No one ever places the blame for illegal immigration where I feel it should be placed: with the Mexican government. their economy is largely dependent upon the money that illegals wire back home. It’s also dependent on U.S. trade and tourism. Mexico’s poorest come up here looking for work and better lives, and the crappy, bottom-of-the-barrel jobs they take here are drastically better than what they have at home. Why does the United States not put more pressure on Mexico to fix it’s own economy and create better jobs for it’s own people?

If we want to try something drastic that hasn’t been tried before to stop illegal immigration, why don’t we close the border going the other direction?No direct flights into Mexico. No cruises. No U.S. citizens allowed to go into Mexico. No old folks going down to but cheap scrips. No college kids going down for cheap liquor, cheap weed, and spring break parties. No families headed to Mexican beaches. no rich folks headed for Mexican resorts. No American trade good, what few their are, going into Mexico.

Then we embargo Mexican goods coming into the United States. Don’t buy Mexican.

Then, cut off wire transfers of money to Mexico – we do it with suspected terrorists, and we stop cash transfers to some foreign banks and online casinos, so we could do this. Keep the illegals from easily sending the money back home.

Will it work? I don’t know. It could have the reserve effect, tanking the Mexican economy and driving even more illegal up here looking for work. But if it really tanks the Mexican economy, it will sting the rich, who might get off their fat, complacent asses and do something about it, and it will sting the very small but vocal middle class, who will hopefully put up enough of a fuss to pressure the government to take action.
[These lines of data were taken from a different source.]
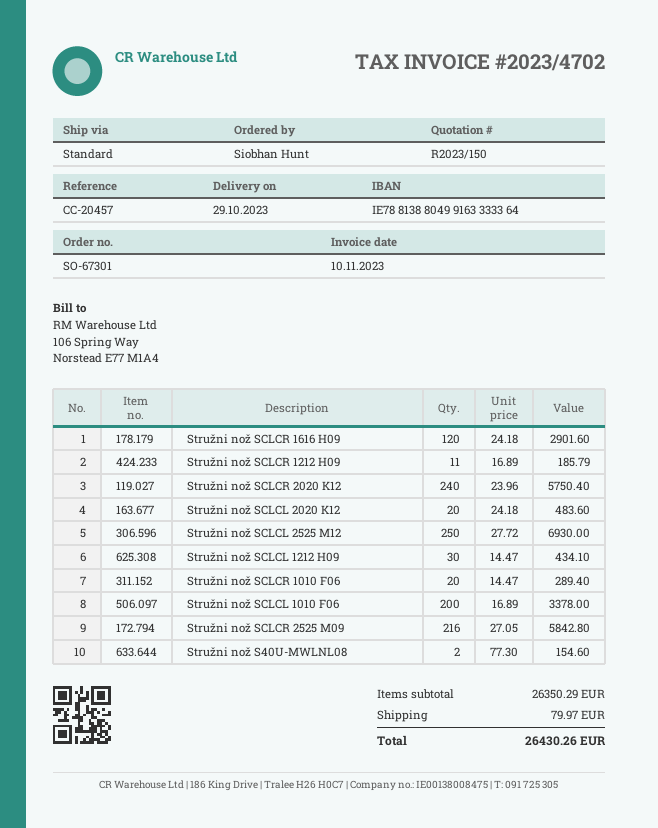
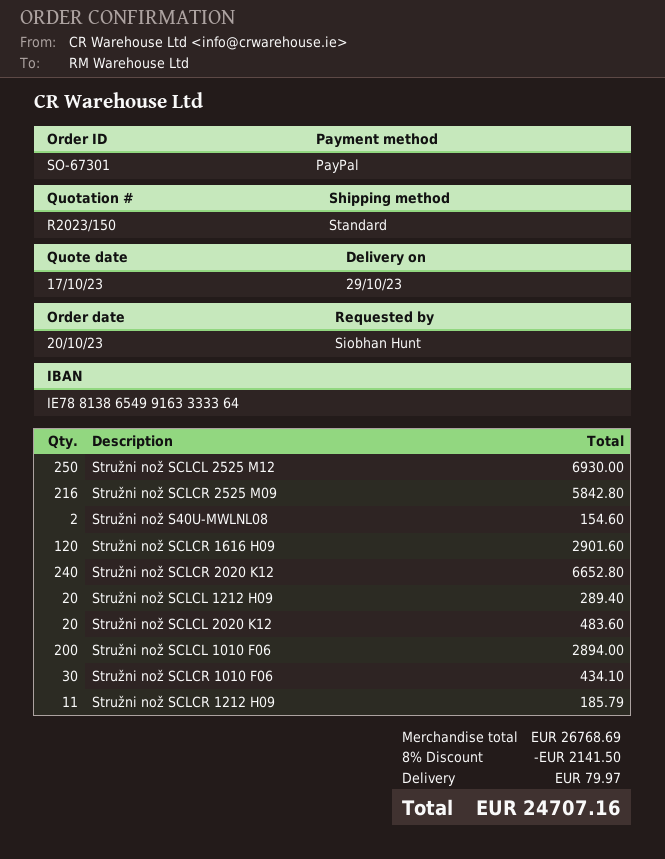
bank account: IE78813880499163333364 -> IE78813865499163333364
Stružni nož SCLCR 2020 K12: 240 for 5750.40 -> 240 for 6652.80
Stružni nož SCLCL 1212 H09: 30 for 434.10 -> 20 for 289.40
Stružni nož SCLCR 1010 F06: 20 for 289.40 -> 30 for 434.10
Stružni nož SCLCL 1010 F06: 200 for 3378.00 -> 200 for 2894.00
subtotal: 26350.29 -> 26768.69
discount: none -> 8% = 2141.50
total: 26430.26 -> 24707.16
The United States has the reputation for not taking shit from terrorists or foreign governments whose policies we disagree with, but for some reason we’re okay with taking it in the ass from Mexico. Border Security is a dog and pony show. The U.S. government really doesn’t care. The Mexican government encourages it, and the U.S. government doesn’t object to that. The people coming in from Mexico are coming here for many of the same reasons your ancestors and mine came here – to escape poverty, and to try to build a better life.